15/100
BLOG 003
This morning I finished the first three weeks of my little hundred day schedule. Haven’t broken the streak yet!
And because I beat my 2000 word goal by nearly a thousand words this week, clearly we need to review the graph:
Still such a helpful way to track how much I’m showing up and dedicating my time, but the most important part of this journey is the quality of the work not the quantity, and I am so, so happy with how it’s going. Now that I’m truly back in the story again, and doing it every day means less time staring at the page trying to find my way again, I’m finding true confirmation that it’s the career I’m fighting for.
• • •
A small side note on this blog entry about my progress so far. Something I’ve been reflecting on in this era of writing either my novel or adding to my collection of short stories, is the frustrating amount of times I have to choose to reject the involvement of A.I. in my creative life. Everywhere you go to write now has prompts everywhere offering to do the work for you. It’s like being really hungry, and sitting down at an amazing roast dinner. Then, rather than enjoying the company of your friends, the wine, the amazing experience of the evening, deciding to take a little white pill that won’t make you feel hungry anymore.

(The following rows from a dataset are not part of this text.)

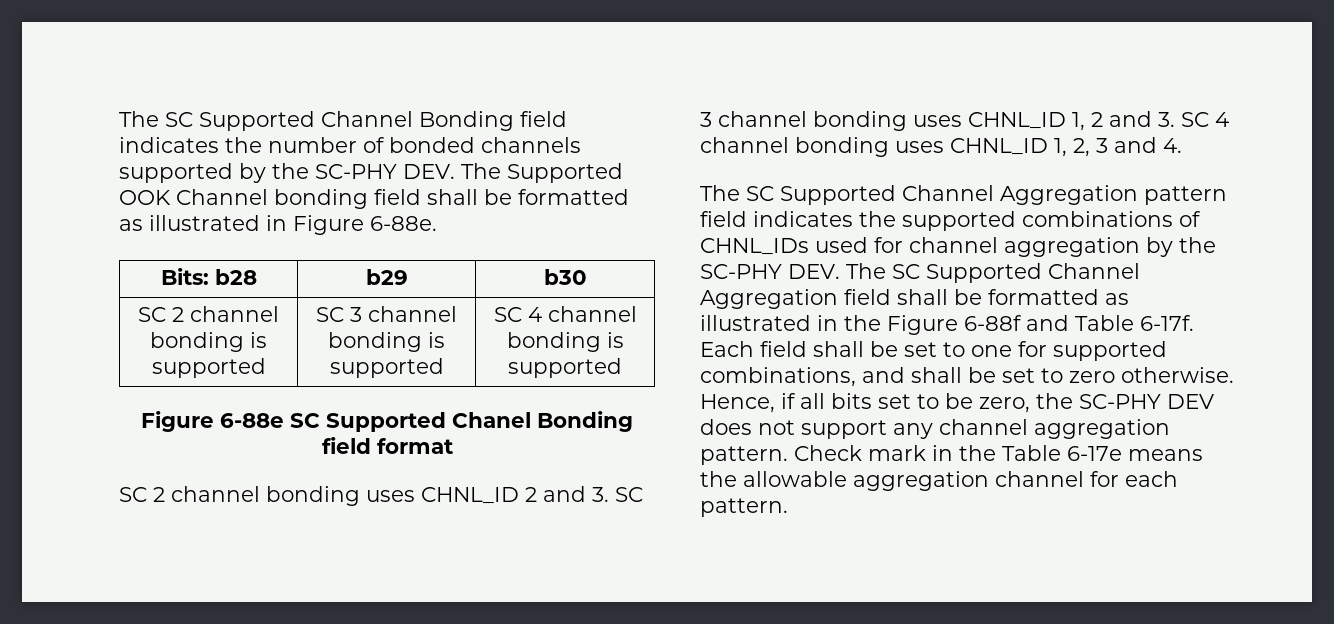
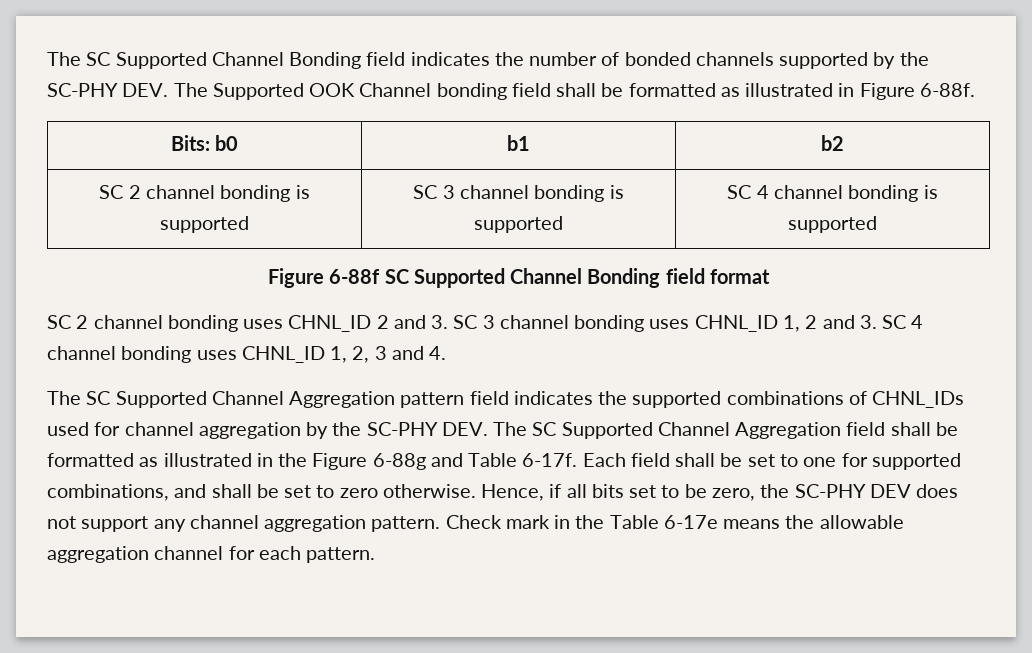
- The SC Supported Channel Bonding field indicates the number of bonded channels supported by the SC-PHY DEV. The Supported OOK Channel bonding field shall be formatted as illustrated in Figure 6-88e.
+ The SC Supported Channel Bonding field indicates the number of bonded channels supported by the SC-PHY DEV. The Supported OOK Channel bonding field shall be formatted as illustrated in Figure 6-88f.
- Bits: b28 | b29 | b30
+ Bits: b0 | b1 | b2
- Figure 6-88e SC Supported Chanel Bonding field format
+ Figure 6-88f SC Supported Channel Bonding field format
- The SC Supported Channel Aggregation pattern field indicates the supported combinations of CHNL_IDs used for channel aggregation by the SC-PHY DEV. The SC Supported Channel Aggregation field shall be formatted as illustrated in the Figure 6-88f and Table 6-17f.
+ The SC Supported Channel Aggregation pattern field indicates the supported combinations of CHNL_IDs used for channel aggregation by the SC-PHY DEV. The SC Supported Channel Aggregation field shall be formatted as illustrated in the Figure 6-88g and Table 6-17f.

It won’t give you any sustenance, or joy whatsoever, but you won’t need to eat.
I was an early adopter of chatting to GPT last year, being as blown away as anyone when it could hold a conversation and tell me facts about the moon while I was making dinner, but it’s as unwelcome in my creative world as a flat earther.
I’ve recently turned off autocorrect when I’m writing. I’m finding a new joy in making mistakes.
HEY, ROBOT, I’m the beautiful tortured soul, not you. Get out of here with your sentence suggestions.
It’s my book you can’t have it.
Mini rant over, back to the murderous and violent stories.